The real answer to this is just to accept that a certain amount of child porn is unavoidably going to get passed around.

Not acceptable to a politician, because next election cycle the opposition runs ads saying "Joe Smith voted in favor of child pornography and think it’s fine to let internet criminals abuse YOUR children! Vote for Cindy Jones, because she will fight for the safety of our kids!" Or substitute political parties for candidate names if that is how it works in your country.

R.H. (profile) says:


The powers also appear to apply to the use of “warrant canaries”.

How exactly would an order apply to a warrant canary? The ones that I’ve seen say something along the lines of, "Through March 31st, 2021 I haven’t received any warrants." Then, if you do get a warrant you just stop updating the canary (or pull a TrueCrypt and kill the project altogether). Does the UK not have laws against compelled speech (which is why canaries work in the US)?

nasch (profile) says:

Re: How?

Does the UK not have laws against compelled speech (which is why canaries work in the US)?

It would seem that it does, which makes the statement about warrant canaries rather confusing. Perhaps there is an exception for these secret orders.

That One Guy (profile) says:

Re: Re: How?

Given the ability to notify people that you’ve received a warrant would defeat the point of the gag clause I would be very surprised if there wasn’t some sort of language included to the tune of ‘you must take reasonable steps(as defined by the government of course) to maintain the secrecy of the order you have received’ such that an act, or refusal to continue an act as it were would be treated as making the warrant known and therefore violate the gag clause.

It would be a garbage argument and a violation of any laws against forced speech but uttering the magic words ‘national security’ has allowed all sorts of terrible things to fester in the law.

BG (profile) says:

Abdication of responsibilities

It is the responsibility of government (via judicial and law enforcement means) to enforce laws and prosecute people for breaking said laws. Whenever I see the "think of the children" argument from a government official it reads to me as nothing short of an admission that a government has failed in it’s duty and needs some new shiny toy that will totally let them solve a social/human problem that they have unsuccessfully "cured" for centuries, (via various means of punishment).

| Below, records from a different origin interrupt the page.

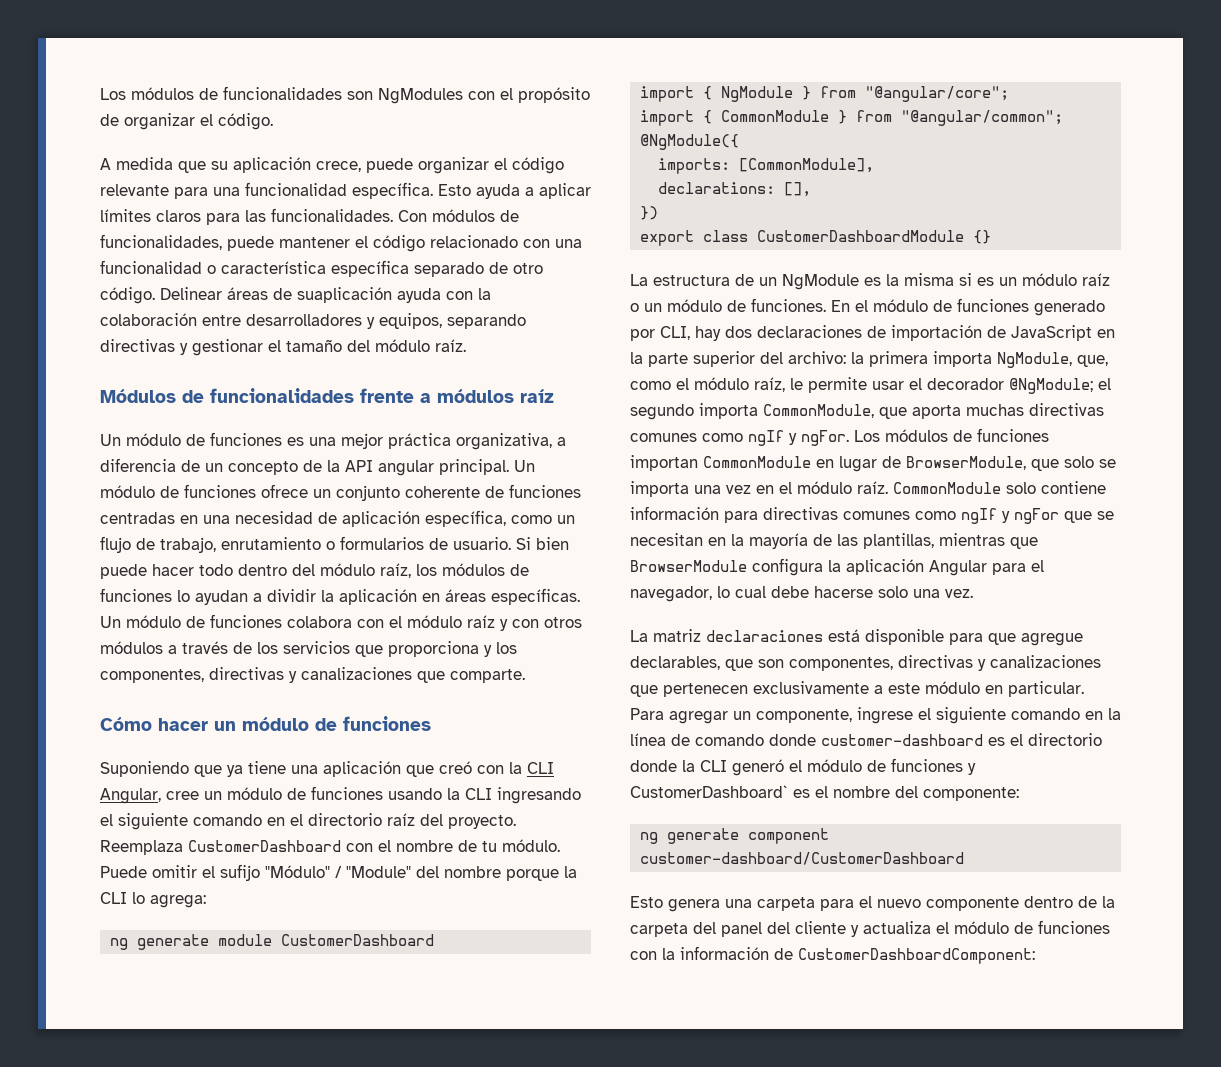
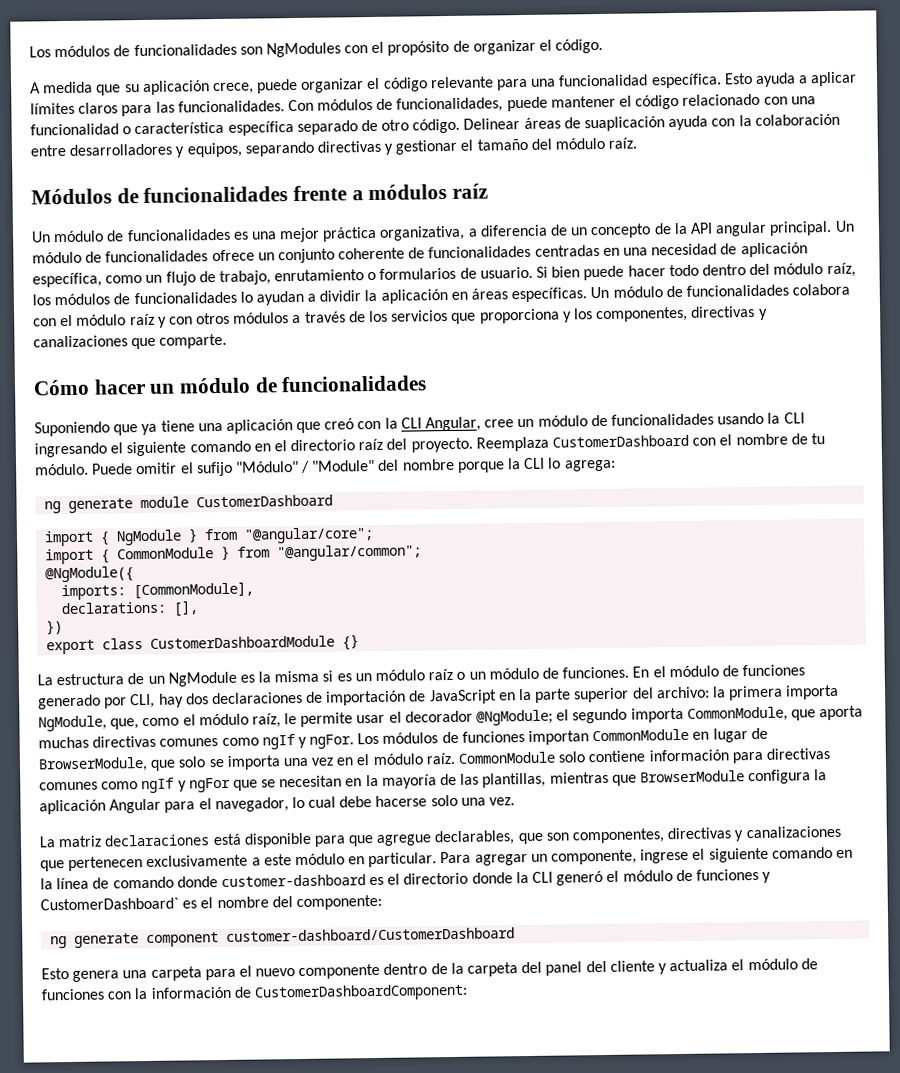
- Un módulo de funciones es una mejor práctica organizativa, a diferencia de un concepto de la API angular principal.
+ Un módulo de funcionalidades es una mejor práctica organizativa, a diferencia de un concepto de la API angular principal.
- Un módulo de funciones ofrece un conjunto coherente de funciones centradas en una necesidad de aplicación específica, como un flujo de trabajo, enrutamiento o formularios de usuario.
+ Un módulo de funcionalidades ofrece un conjunto coherente de funcionalidades centradas en una necesidad de aplicación específica, como un flujo de trabajo, enrutamiento o formularios de usuario.
- Si bien puede hacer todo dentro del módulo raíz, los módulos de funciones lo ayudan a dividir la aplicación en áreas específicas.
+ Si bien puede hacer todo dentro del módulo raíz, los módulos de funcionalidades lo ayudan a dividir la aplicación en áreas específicas.
- Un módulo de funciones colabora con el módulo raíz y con otros módulos a través de los servicios que proporciona y los componentes, directivas y canalizaciones que comparte.
+ Un módulo de funcionalidades colabora con el módulo raíz y con otros módulos a través de los servicios que proporciona y los componentes, directivas y canalizaciones que comparte.
- Cómo hacer un módulo de funciones
+ Cómo hacer un módulo de funcionalidades
- Suponiendo que ya tiene una aplicación que creó con la CLI Angular, cree un módulo de funciones usando la CLI ingresando el siguiente comando en el directorio raíz del proyecto.
+ Suponiendo que ya tiene una aplicación que creó con la CLI Angular, cree un módulo de funcionalidades usando la CLI ingresando el siguiente comando en el directorio raíz del proyecto.

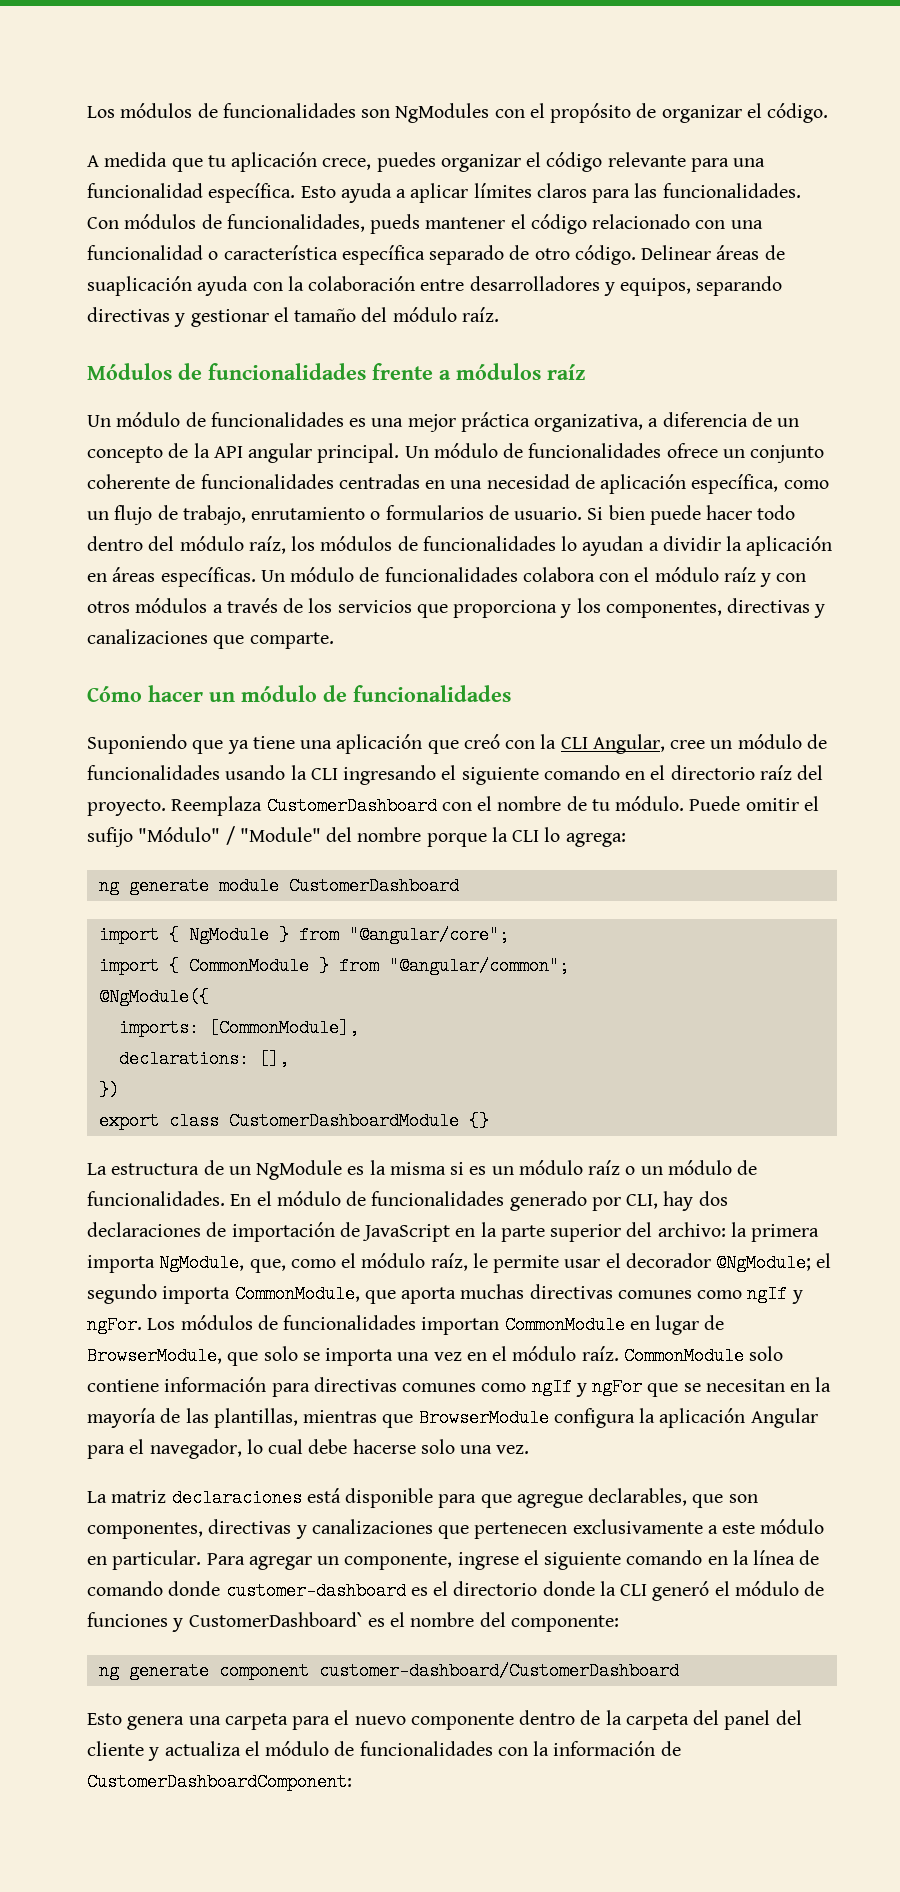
- A medida que su aplicación crece, puede organizar el código relevante para una funcionalidad específica.
+ A medida que tu aplicación crece, puedes organizar el código relevante para una funcionalidad específica.
- Con módulos de funcionalidades, puede mantener el código relacionado con una funcionalidad o característica específica separado de otro código.
+ Con módulos de funcionalidades, pueds mantener el código relacionado con una funcionalidad o característica específica separado de otro código.
- La estructura de un NgModule es la misma si es un módulo raíz o un módulo de funciones.
+ La estructura de un NgModule es la misma si es un módulo raíz o un módulo de funcionalidades.
- En el módulo de funciones generado por CLI, hay dos declaraciones de importación de JavaScript en la parte superior del archivo: la primera importa NgModule, que, como el módulo raíz, le permite usar el decorador @NgModule; el segundo importa CommonModule, que aporta muchas directivas comunes como ngIf y ngFor.
+ En el módulo de funcionalidades generado por CLI, hay dos declaraciones de importación de JavaScript en la parte superior del archivo: la primera importa NgModule, que, como el módulo raíz, le permite usar el decorador @NgModule; el segundo importa CommonModule, que aporta muchas directivas comunes como ngIf y ngFor.
- Los módulos de funciones importan CommonModule en lugar de BrowserModule, que solo se importa una vez en el módulo raíz.
+ Los módulos de funcionalidades importan CommonModule en lugar de BrowserModule, que solo se importa una vez en el módulo raíz.
- Esto genera una carpeta para el nuevo componente dentro de la carpeta del panel del cliente y actualiza el módulo de funciones con la información de CustomerDashboardComponent:
+ Esto genera una carpeta para el nuevo componente dentro de la carpeta del panel del cliente y actualiza el módulo de funcionalidades con la información de CustomerDashboardComponent:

Their latest shiny toy is to stop trying to solve an unsolvable social/human problem and instead demand private institutions, not state institutions, successfully solve an unsolvable technological problem (and social/human problem) instead, or be held accountable for all wrongs committed by others.

The icing on the cake is that the private institutions will also be punished (directly and indirectly) if they fail to implement said technological solution perfectly (no data breaches, no unintentional access, no successful hacking of the system, no bribed employee giving access on the side, etc., etc., etc.).

It’s nothing less than "It’s too hard to do this right so it’s now your problem. No, we won’t pay you for it and if you fuck it up your 100% liable for all damages and costs. Heads I win, tails you loose. Nerd harder bitches!".

I know the quote is "any sufficiently advanced technology is indistinguishable from magic" but since fucking when was it apparently government policy to believe in magic?